BRIEF: Copy the records below word for word, from the first line through the line that contains "Redux. Redux Dev tools run in development.", and leave out any pictures.

MATERIAL PROVIDED:
::::::
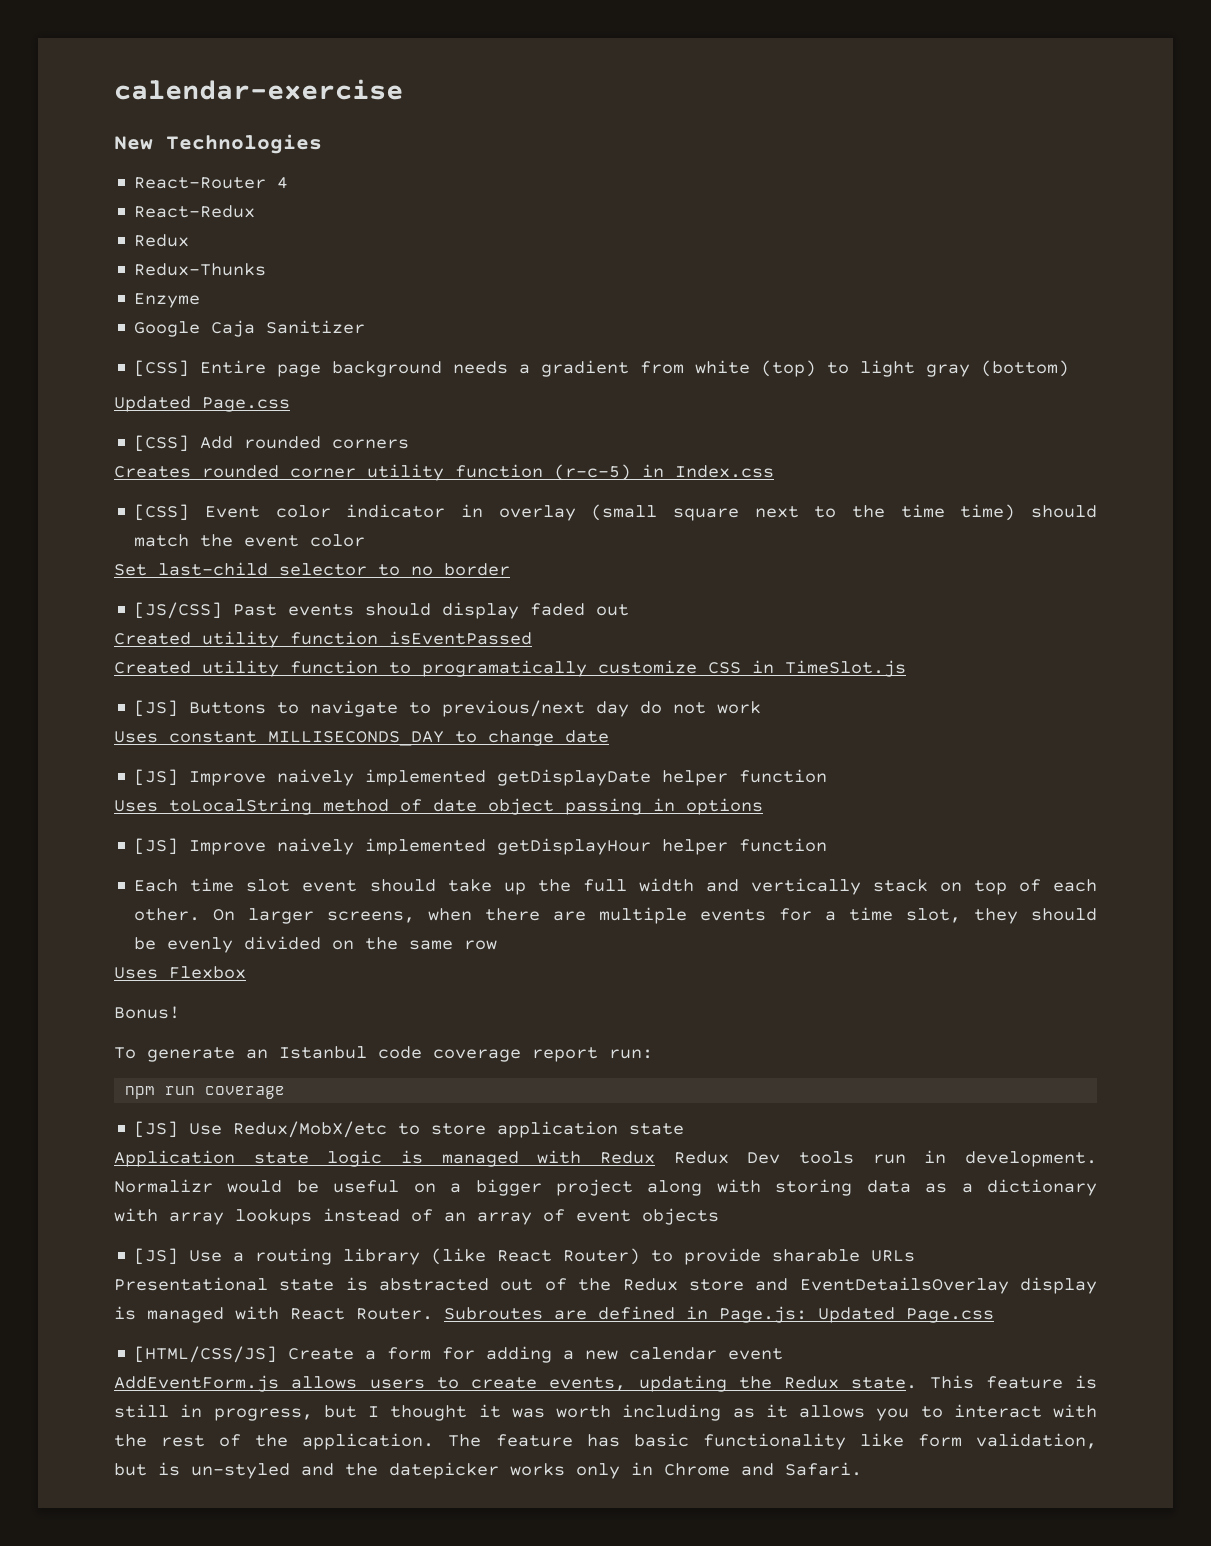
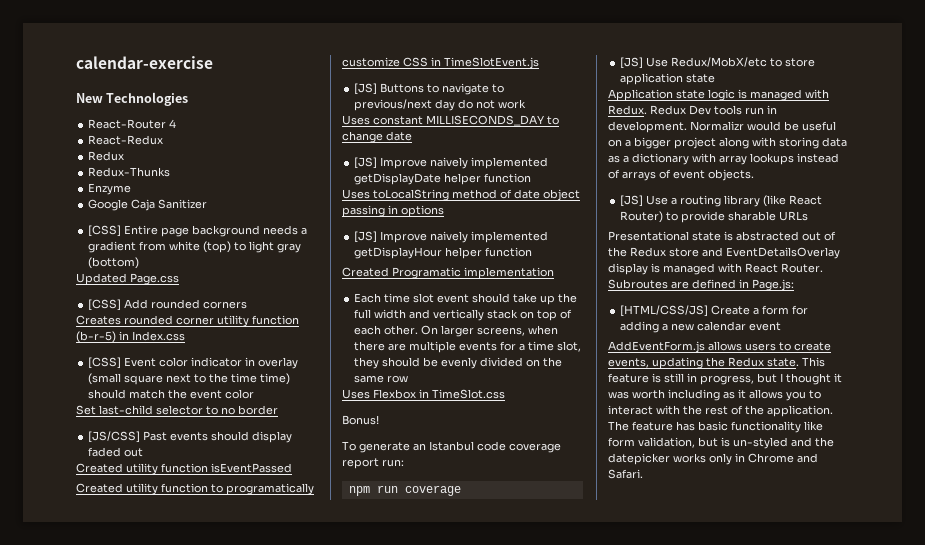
- Creates rounded corner utility function (r-c-5) in Index.css
+ Creates rounded corner utility function (b-r-5) in Index.css
- Created utility function to programatically customize CSS in TimeSlot.js
+ Created utility function to programatically customize CSS in TimeSlotEvent.js
+ Created Programatic implementation
- Uses Flexbox
+ Uses Flexbox in TimeSlot.css
- Application state logic is managed with Redux Redux Dev tools run in development.
+ Application state logic is managed with Redux. Redux Dev tools run in development.
- Normalizr would be useful on a bigger project along with storing data as a dictionary with array lookups instead of an array of event objects
+ Normalizr would be useful on a bigger project along with storing data as a dictionary with array lookups instead of arrays of event objects.
- Subroutes are defined in Page.js: Updated Page.css
+ Subroutes are defined in Page.js:

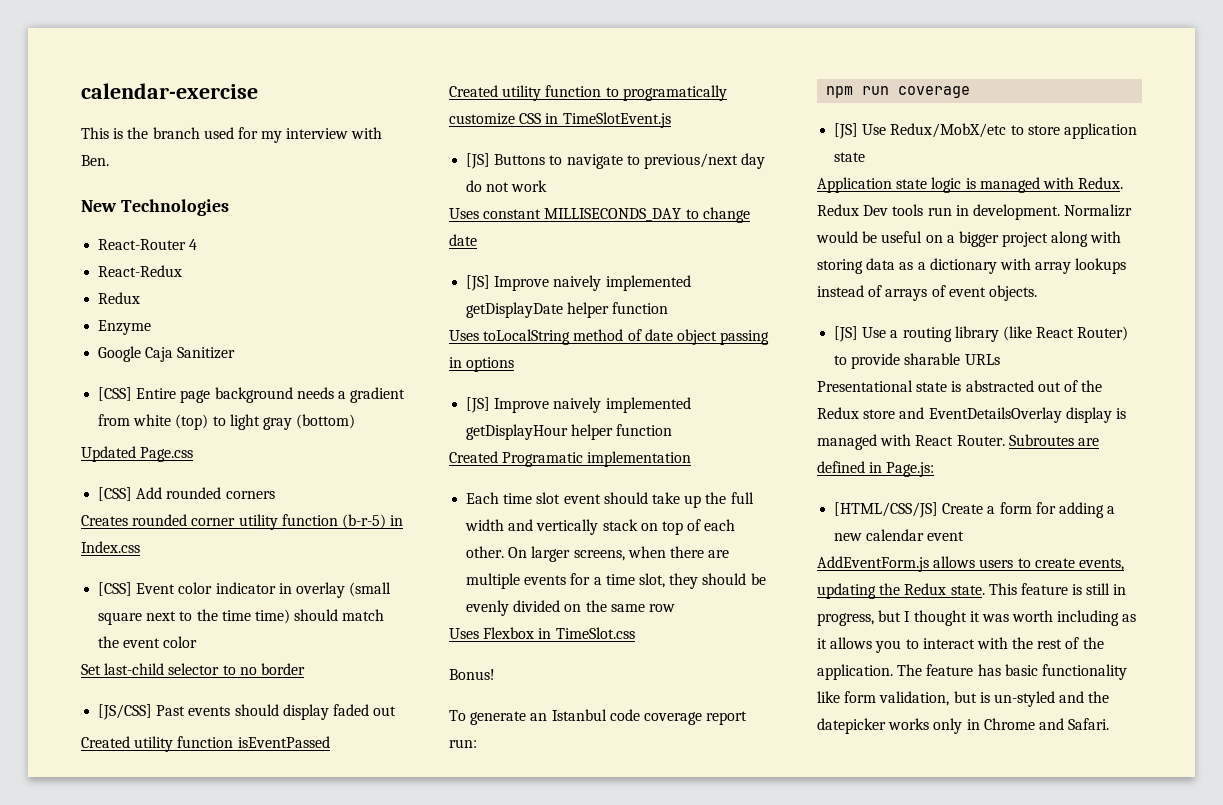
+ This is the branch used for my interview with Ben.
- Redux-Thunks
::::::
TASK RESPONSE:
- Creates rounded corner utility function (r-c-5) in Index.css
+ Creates rounded corner utility function (b-r-5) in Index.css
- Created utility function to programatically customize CSS in TimeSlot.js
+ Created utility function to programatically customize CSS in TimeSlotEvent.js
+ Created Programatic implementation
- Uses Flexbox
+ Uses Flexbox in TimeSlot.css
- Application state logic is managed with Redux Redux Dev tools run in development.
+ Application state logic is managed with Redux. Redux Dev tools run in development.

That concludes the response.